Montecopiolo diviso tra i “SI” di chi vuole andare in Romagna e i “NO” di chi si vanta di essere marchigiano
Montecopiolo – Vivono con il fiato sospeso quelli del castello dove nacque la stirpe dei Duchi di Urbino. Da quando la Camera, a marzo, ha approvato il passaggio alla Romagna e il Senato deve dare l’approvazione finale. Dai commenti, si capisce chi è per Rimini e chi è pro Marche, le due anime che dividono il paese da quando vinse il “si” al referendum nel 2007.
Ormai sono 12 anni che il “si” e il “no” condizionano la politica del paese. Con i suoi 915 m slm, il terzo più alto comune delle Marche tuttora non fa parte dell’Unione Montana del Montefeltro. Il problema è che il referendum del 2007 di Montecopiolo e Sassofeltrio si è svolto sei mesi dopo quello che ha consentito il passaggio alla Romagna degli altri 7 comuni.
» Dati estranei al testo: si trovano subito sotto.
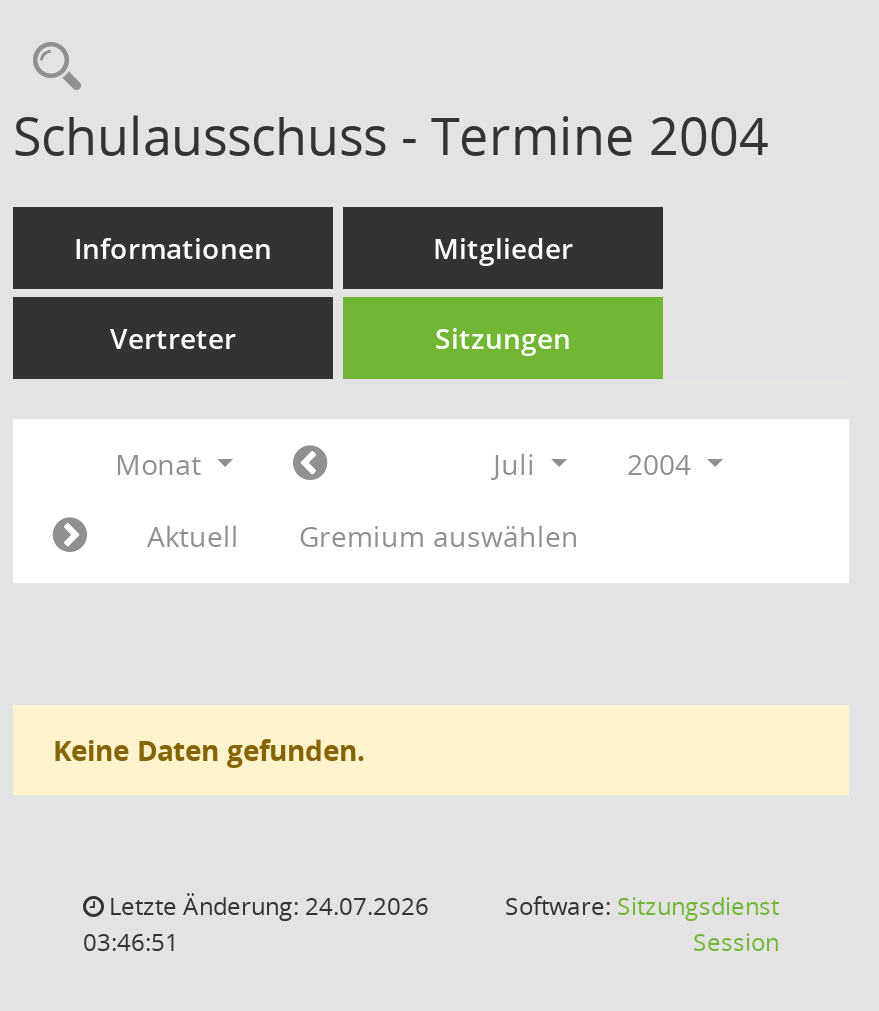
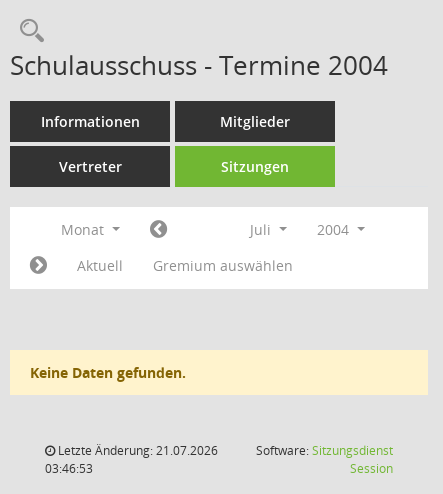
- Letzte Änderung: 24.07.2026
+ Letzte Änderung: 21.07.2026

- 03:46:51
+ 03:46:53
E nonostante il “si” nel caso di Montecopiolo sfiorava il 58% del corpo elettorale e quello di Sassofeltrio quasi del 51%, non si perfezionò. La svolta a marzo 2019 quando la Camera, su iniziativa di onorevoli della Lega e del M5S, approva il Ddl 1144 sul distacco e passa al Senato l’approvazione definitiva. Il Presidente Ceriscioli chiede il 17 aprile di sospendere l’iter e di ridare voce ai cittadini, alla luce di una raccolta di oltre mille firme a favore del “NO”.
«E’ una questione di democrazia» gridano i più giovani. E se ne sono convinti loro che avevano solo 6 anni al momento della secessione degli altri 7 comuni dell’Alta Val Marecchia è facile immaginare cosa ne pensa chi, per 12 anni, ha visto il referendum di Montecopiolo e Sassofeltrio giacere, a Roma, nei cassetti del Parlamento.
I “SI” e i “NO” chiedono il rispetto dell’autodeterminazione dei popoli. Principio però che non può essere valutato ignorando i cambiamenti di questi ultimi dodici anni.
«Sono troppi – spiega Mauro Baldacci, sindaco dal 95 al 2004, porta voce del fronte del no – addirittura è cambiato il corpo elettorale». Cita i morti, la crisi economica, la globalizzazione che bypassa l’isolamento.
«Come se – tuona Elio Corazzini – fossero morti solo quelli del “si” e nemmeno uno del “no”». Con la moglie Serafina Lorenzi, Carla Guidi, moglie del sindaco Mazzocchetti (1985- 1995) e Renzo Pisani, in lista con l’ex sindaco Lattanzi (2009-2019) oggi alla minoranza, sono l’anima del comitato del Si. Nel 2007,l’interesse collettivo alla separazione la spiegavano con la storia e la geografia. Ricordavano l’unione ad opera di Napoleone alla Romagna, con Urbino nel 1808 e si vantavano del fatto che Rimini già nel ’46 includeva Montecopiolo nel suo progetto di diventare provincia. Poi hanno lasciato i gap della provincia di Pesaro fare il resto con il non investimento sulla viabilità e le sue conseguenze sul lavoro, sui percorsi scolastici, calzando sulla vicina sanità romagnola.
Oggi, emerge un mosaico d’interessi specifici ma anche il sentimento che i 7 Comuni andati in Romagna non sono del tutto soddisfatti. Paesi meravigliosi come Casteldelci, Maiolo, Pennabilli, San Leo, Sant’Agata Feltria e Talamello. In molti citano Novafeltria «spogliata di quasi tutti i suoi servizi», gli agricoltori parlano dei controlli «più rigidi», altri del costo maggiorato del bollo, delle assicurazioni e di medicinali che in Romagna si distribuiscono nei presidi sanitari mentre nelle Marche, la farmacia del paese è dispensa dell’ospedale».
Trasversale è la consapevolezza che il cambio non fa scivolare il paese a valle. «I problemi nostri, rimangono – sostiene uno a favore del Si – ma l’altra regione è più dinamica ed efficiente. Inoltre è una macchina turistica e gli ospedali più vicini».
La sanità è il vero ago che sposta le anime. Le file al Ps di Urbino, Pesaro presidio di riferimento, il rischio di finire in lunga degenza a Pergola. Dalla scorsa settimana, le Marche stanno valutando se predisporre un’ambulanza a Montecopiolo per ottimizzare i tempi d’intervento.